The delicate balance of staying present but sending my thoughts to wander where I’m not that little girl whose innocence was lost. I belonged there, standing with confidence that I was protected from seeing the world with ghosts that forever linger in my memories. The scene calmed my desire to disappear as a teen when I opened the door and welcomed yet another attack on my young body. If I closed my eyes tight enough, I could smell the fresh scent of spring and breathe out the marred reflection of my battered soul.
Were the angels crying when they saw the destruction of my once fearless spirit? My heart drops when my mind retraces the hours spent secluded in unwanted noise. The endless nightmares that interrupt my slumber and consume the midnight hours with fear, the flashbacks and panic that attack without warning.
One moment can alter the trajectory of one’s destination in life. For me, this moment lifted the fog I had been existing in for more than three decades. The veil came off. One person’s presence in my life, though they may not have realized it, was a turning point that awakened me to my value and deservingness of a more fulfilling existence. My angel on earth who reminded me of my worth. Conversation without judgment, presence without pretense, and love without condition became the key that had been lost and could now open the lock to restore what had been hidden. The revelations that came with that were eye-opening. The beginning of everything that was buried. Years of collecting dust brought me to this uncomfortable yet necessary pivotal moment in my life.
The murmurs of the pale blue corolla, only outdone by the fragrance of the perfume scenting my space bring me back to childhood days where time spent outdoors felt carefree and unburdened.
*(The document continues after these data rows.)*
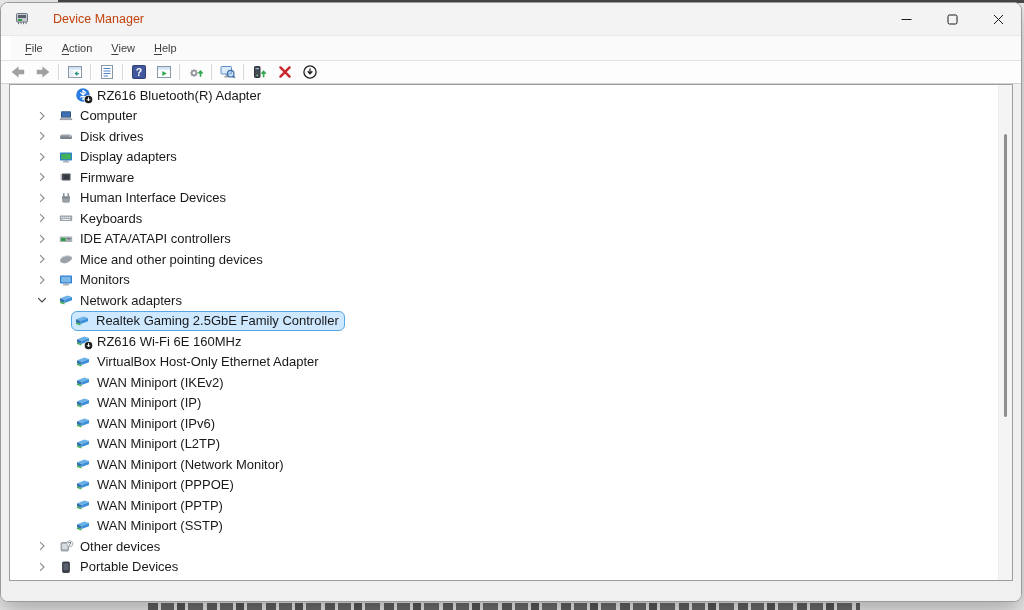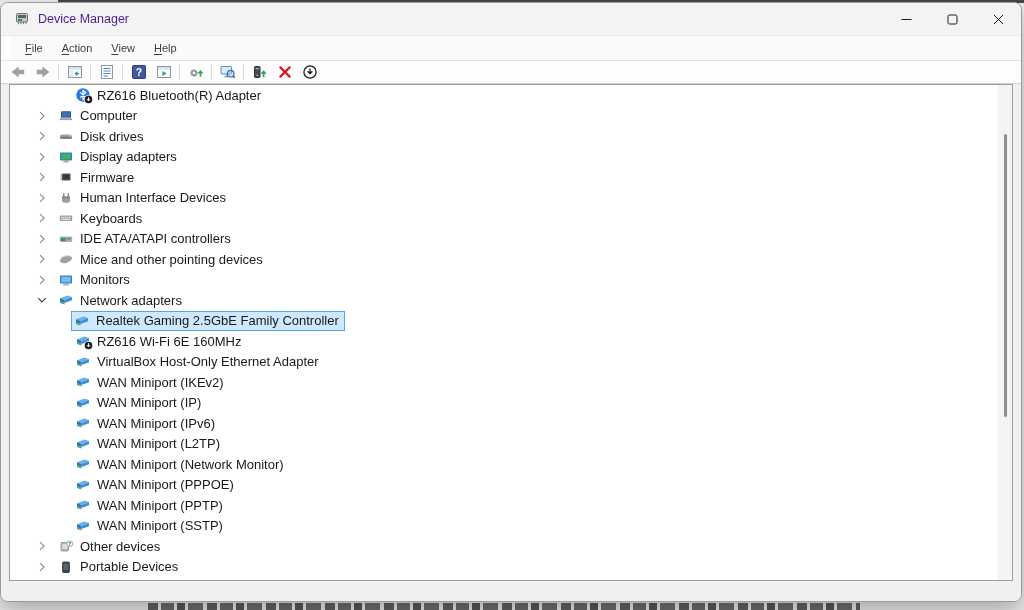--- a/index.html
+++ b/index.html
@@ -22,21 +22,21 @@
     position:absolute;top:2px;left:0;width:1022px;height:600px;
     background:#fff;border:1px solid #9b9b9b;border-radius:8px;
     box-shadow:0 10px 24px rgba(0,0,0,.28);
     overflow:hidden;box-sizing:border-box;
   }
 
   
   .titlebar{position:absolute;top:0;left:0;right:0;height:33px;background:#f3f3f3;
     border-bottom:1px solid #e8e8e8;display:flex;align-items:center;box-sizing:border-box;}
   .app-icon{margin-left:13px;width:16px;height:16px;}
-  .app-title{margin-left:8px;font-size:12.5px;color:#4c1d95;}
+  .app-title{margin-left:23px;font-size:12.5px;color:#c2410c;}
   .win-controls{position:absolute;right:0;top:0;height:32px;display:flex;}
   .wc-btn{width:46px;height:100%;display:flex;align-items:center;justify-content:center;
     background:transparent;border:none;padding:0;cursor:default;}
 
   
   .menubar{position:absolute;top:33px;left:10px;right:0;height:24px;background:#fafafa;
     display:flex;align-items:center;padding-left:6px;font-size:11px;color:#404040;box-sizing:border-box;}
   .menu-item{padding:2px 8px;margin-right:3px;}
   .menu-item .ul{text-decoration:underline;text-underline-offset:2px;}
 
@@ -54,21 +54,21 @@
   .rows{}
   .row{display:flex;align-items:center;height:20.5px;font-size:13px;color:#191919;white-space:nowrap;}
   .chev{width:14px;height:14px;margin-left:25px;display:flex;align-items:center;justify-content:center;flex:0 0 14px;}
   .row.l0 > .icon{margin-left:9px;}
   .row.l1 > .icon{margin-left:65px;}
   .icon{width:16px;height:16px;position:relative;flex:0 0 16px;}
   .icon svg{display:block;}
   .ovl{position:absolute;right:-2px;bottom:-1px;width:9px;height:9px;}
   .label{margin-left:6px;}
   .selbox{display:flex;align-items:center;background:#cde8ff;border:1px solid #58a6e0;
-    border-radius:0;padding:1px 5px 1px 2px;margin-left:61px;}
+    border-radius:6px;padding:1px 5px 1px 2px;margin-left:61px;}
   .selbox .icon{margin-left:0;}
 
   
   .scroll{position:absolute;top:0;right:0;width:13px;height:100%;background:#f4f4f4;border-left:1px solid #ececec;}
   .thumb{position:absolute;left:5px;width:3px;background:#8f8f8f;border-radius:2px;}
 </style>
 </head>
 <body>
 
 <div class="bg-top-edge"></div>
The pretty blooms greeted me as I headed outside to spend the day. Though the blooms only last a short while, the timing is magnificent. A tender beginning into longer days, brilliant sunshine, and joyous memories. Beauty enters at a time when everything else has yet to shine. The hope that all would be right in time.
Hope. Peace. Joy. Love. These are the words I want to live. I want to remove the words that bring no purpose. Discard any that brings pain and grief. Concentrate on one at a time but knowing that one will lead to two and so on.
However, before I could get there, I had to heal myself. I must love myself and I’m not sure if I ever had. I always thought that I did but it’s become obvious that if it had once been true, it ceased to be at some point along the way. Maybe it was a little at a time and I just took no notice. It’s possible I never quite knew how to love myself and thinking that it was selfish of me to do that. I’ve always felt guilt where guilt didn’t belong. I couldn’t see how loving yourself manifests into a better life not only for me but also allows healthy and safe relationships for those who enter our lives along the way. I was always great at taking care of my body, but I lacked in the area of my head and my heart. I never felt I had earned it. The hard part was believing I deserved it and holding fast to that commitment. Maybe it needs to be read: Love. Hope. Peace. Joy. Love. The first love is for me and then the healing is followed by the rest.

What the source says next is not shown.